XXIX
LA MORT DU NAVIRE
J'ai devant moi la côte d'Afrique, la pointe de
Rakmat, que je compte atteindre vers les quatre heures trente du
soir. En consultant la carte, je vois que, sous le vent de ce cap,
les fonds sont de sable et corail avec des profondeurs de neuf
mètres. J'espère que la mer y sera plus plate et permettra de virer
de bord plus aisément. A mesure que nous approchons de la côte,
l'eau se trouble et devient jaunâtre. Malgré cela, la sonde ne me
donne pas le fond. D'ailleurs je suis encore à plus de huit milles
de terre.
Vers quatre heures, la pointe de Rakmat commence à
nous abriter. La mer, toujours trouble, est plus calme, mais,
cependant, encore assez houleuse. Le vent mollit : la sonde
donne dix mètres. Il est temps de virer.
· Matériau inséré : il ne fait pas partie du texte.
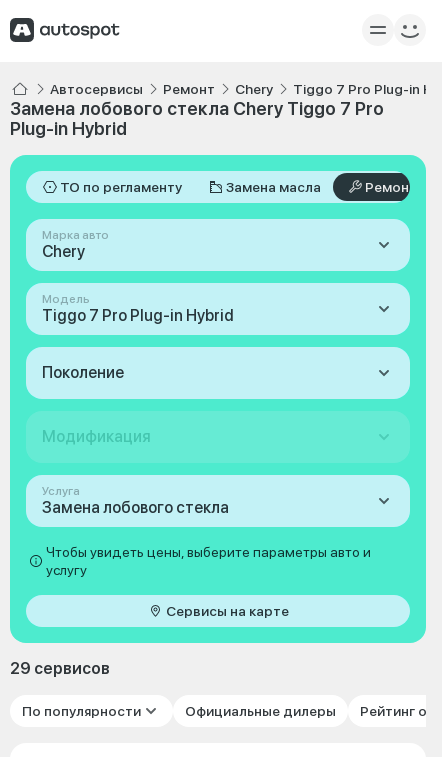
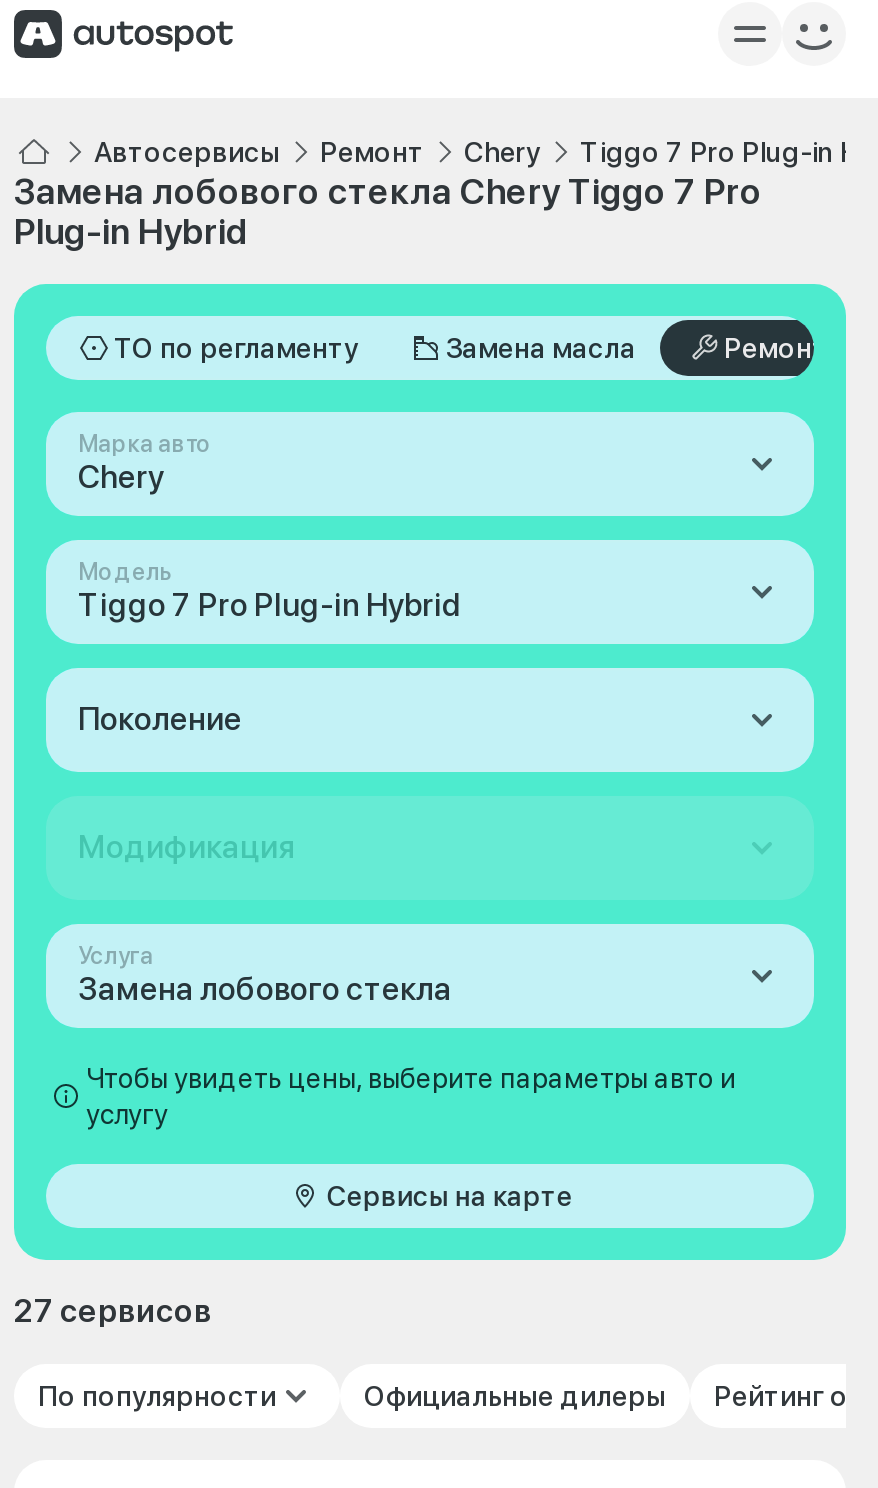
- 29 сервисов
+ 27 сервисов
Je laisse mon thé, que le
mousse vient d'apporter, et je commande la manœuvre. Mais le vent
est mou, le navire manque à virer. Je lui redonne de la vitesse en
laissant porter; mais, encore une fois, il manque son évolution. On
dirait qu'une main mystérieuse s'acharne à me tenir le cap vers la
terre. Mieux vaut alors de virer lof pour lof, car, malgré les
indications rassurantes de la carte, où ne figure aucun danger,
j'ai quelque malaise à évoluer par neuf mètres de fond dans des
eaux troubles...
Quand le navire a terminé son évolution vent
arrière, je mets le cap dans le vent pour faire étarquer les
écoutes.
Au moment où je laisse un peu porter pour
reprendre de l'erre tribord amures, le mousse crie à
l'avant :
– Zeima Hari! (Le
bateau est échoué !)
Personne, cependant, n'a senti le moindre choc;
mais ce cri nous galvanise! D'un bond, je suis à l'avant : la
sonde donne neuf mètres. Je cours alors à l'arrière... mais, à
mi-chemin, j'ai le souffle coupé : j'entends dans la cale le
bruit sourd de l'eau battant comme un lugubre ressac les flancs
intérieurs du navire. Par le rouf de ma cabine, je vois une langue
d'eau noire poindre à tribord et, d'un seul coup, recouvrir tout le
plancher.
Je comprends que tout est perdu : nous
coulons avec une rapidité foudroyante! L'eau est déjà au ras des
dalots et les passagers arabes clament : « Ya Allah ! Ya Allah ! » comme un cri de
mort, en levant les mains au ciel. J'essaie de jeter le chargement
de pont au-dessus bord, mais l'eau inonde en quelques secondes, et
les vagues emportent tout.
Cependant, le bateau n'enfonce plus. Il s'est
assis sur une roche qui a pénétré comme un gigantesque coin. Seule
la dunette et une partie du gaillard d'avant émergent.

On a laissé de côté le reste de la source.